» Work item: Scan the listing below for the word "KubeJS" and copy every line that has it.

-------- Records for the exercise

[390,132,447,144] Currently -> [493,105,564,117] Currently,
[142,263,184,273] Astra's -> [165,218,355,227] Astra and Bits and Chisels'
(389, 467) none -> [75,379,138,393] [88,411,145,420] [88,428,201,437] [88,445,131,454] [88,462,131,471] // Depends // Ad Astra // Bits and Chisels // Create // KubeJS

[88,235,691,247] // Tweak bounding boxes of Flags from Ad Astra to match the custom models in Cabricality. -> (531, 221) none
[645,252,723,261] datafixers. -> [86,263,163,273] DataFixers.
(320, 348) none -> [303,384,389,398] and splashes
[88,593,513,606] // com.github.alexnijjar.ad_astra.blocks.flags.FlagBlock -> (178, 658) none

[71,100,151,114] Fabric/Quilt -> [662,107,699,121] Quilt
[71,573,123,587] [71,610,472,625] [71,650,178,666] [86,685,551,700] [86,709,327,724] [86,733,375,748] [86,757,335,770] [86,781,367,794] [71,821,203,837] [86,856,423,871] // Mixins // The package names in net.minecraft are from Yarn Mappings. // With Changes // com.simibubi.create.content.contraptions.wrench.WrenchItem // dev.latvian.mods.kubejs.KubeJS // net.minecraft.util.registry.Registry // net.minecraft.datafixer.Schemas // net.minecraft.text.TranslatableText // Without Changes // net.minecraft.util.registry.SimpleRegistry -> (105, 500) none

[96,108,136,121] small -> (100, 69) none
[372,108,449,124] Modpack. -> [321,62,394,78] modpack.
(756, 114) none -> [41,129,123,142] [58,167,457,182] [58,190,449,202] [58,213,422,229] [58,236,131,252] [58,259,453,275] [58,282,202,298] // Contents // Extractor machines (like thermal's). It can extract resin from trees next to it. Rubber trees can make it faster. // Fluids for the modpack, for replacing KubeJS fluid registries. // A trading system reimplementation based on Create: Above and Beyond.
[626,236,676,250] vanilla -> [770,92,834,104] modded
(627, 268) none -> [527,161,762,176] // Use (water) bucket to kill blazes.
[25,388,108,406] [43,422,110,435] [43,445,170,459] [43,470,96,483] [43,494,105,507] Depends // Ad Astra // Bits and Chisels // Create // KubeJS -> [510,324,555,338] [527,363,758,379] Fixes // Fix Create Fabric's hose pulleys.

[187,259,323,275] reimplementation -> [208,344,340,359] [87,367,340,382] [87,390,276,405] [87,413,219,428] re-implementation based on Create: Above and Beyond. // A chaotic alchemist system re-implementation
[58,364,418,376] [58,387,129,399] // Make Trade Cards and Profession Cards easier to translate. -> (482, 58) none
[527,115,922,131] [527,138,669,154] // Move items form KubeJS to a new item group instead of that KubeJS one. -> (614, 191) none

----------------

» Response area:
(389, 467) none -> [75,379,138,393] [88,411,145,420] [88,428,201,437] [88,445,131,454] [88,462,131,471] // Depends // Ad Astra // Bits and Chisels // Create // KubeJS
[71,573,123,587] [71,610,472,625] [71,650,178,666] [86,685,551,700] [86,709,327,724] [86,733,375,748] [86,757,335,770] [86,781,367,794] [71,821,203,837] [86,856,423,871] // Mixins // The package names in net.minecraft are from Yarn Mappings. // With Changes // com.simibubi.create.content.contraptions.wrench.WrenchItem // dev.latvian.mods.kubejs.KubeJS // net.minecraft.util.registry.Registry // net.minecraft.datafixer.Schemas // net.minecraft.text.TranslatableText // Without Changes // net.minecraft.util.registry.SimpleRegistry -> (105, 500) none
(756, 114) none -> [41,129,123,142] [58,167,457,182] [58,190,449,202] [58,213,422,229] [58,236,131,252] [58,259,453,275] [58,282,202,298] // Contents // Extractor machines (like thermal's). It can extract resin from trees next to it. Rubber trees can make it faster. // Fluids for the modpack, for replacing KubeJS fluid registries. // A trading system reimplementation based on Create: Above and Beyond.
[25,388,108,406] [43,422,110,435] [43,445,170,459] [43,470,96,483] [43,494,105,507] Depends // Ad Astra // Bits and Chisels // Create // KubeJS -> [510,324,555,338] [527,363,758,379] Fixes // Fix Create Fabric's hose pulleys.
[527,115,922,131] [527,138,669,154] // Move items form KubeJS to a new item group instead of that KubeJS one. -> (614, 191) none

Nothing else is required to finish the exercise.